• Work required: Every line below needs to be printed again exactly, without any of its pictures.

• Records:
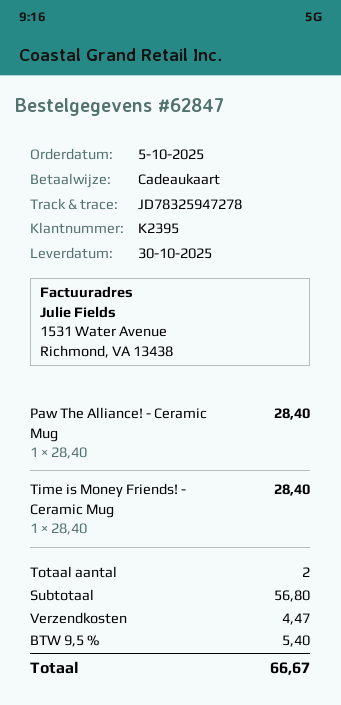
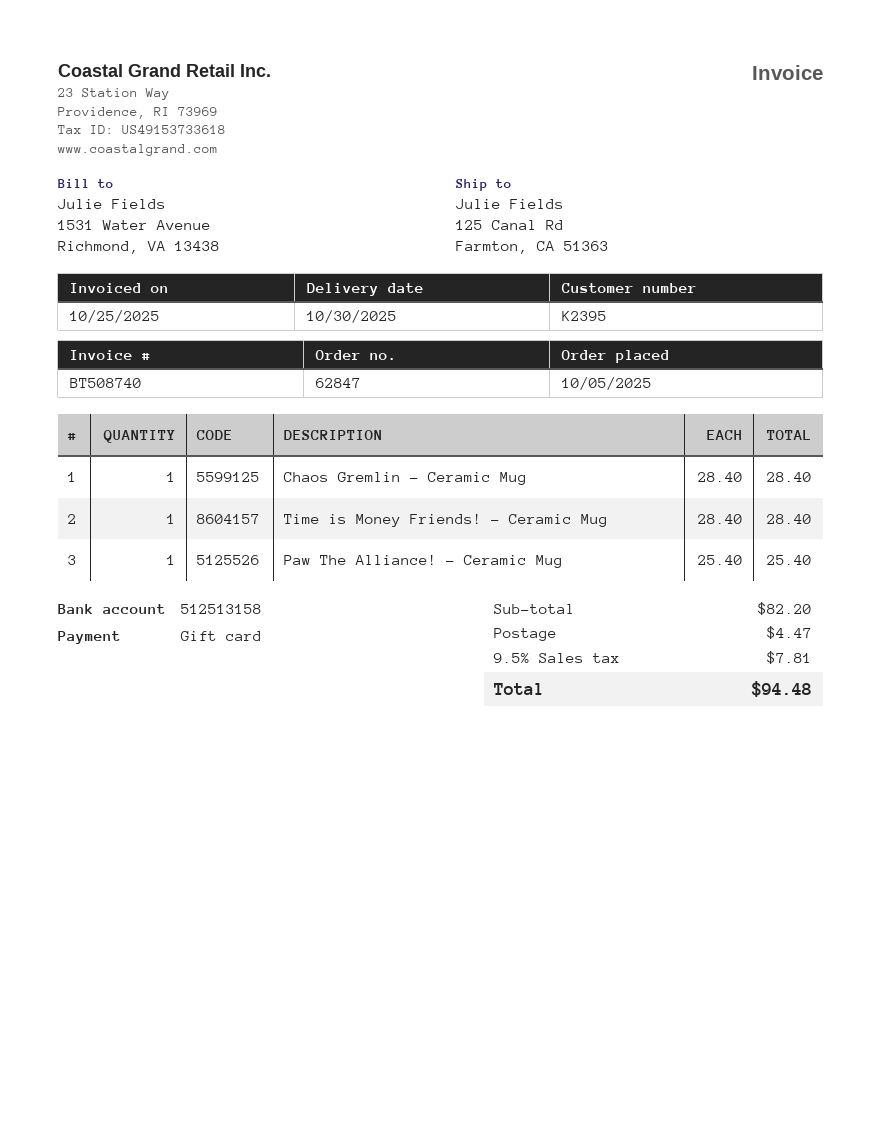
Paw The Alliance! - Ceramic Mug: 1 x 28.40 = 28.40 -> 1 x 25.40 = 25.40
Chaos Gremlin - Ceramic Mug: none -> 1 x 28.40 = 28.40
subtotal: 56.80 -> 82.20
tax: 9.5% = 5.40 -> 9.5% = 7.81
total: 66.67 -> 94.48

• Answer space:
Paw The Alliance! - Ceramic Mug: 1 x 28.40 = 28.40 -> 1 x 25.40 = 25.40
Chaos Gremlin - Ceramic Mug: none -> 1 x 28.40 = 28.40
subtotal: 56.80 -> 82.20
tax: 9.5% = 5.40 -> 9.5% = 7.81
total: 66.67 -> 94.48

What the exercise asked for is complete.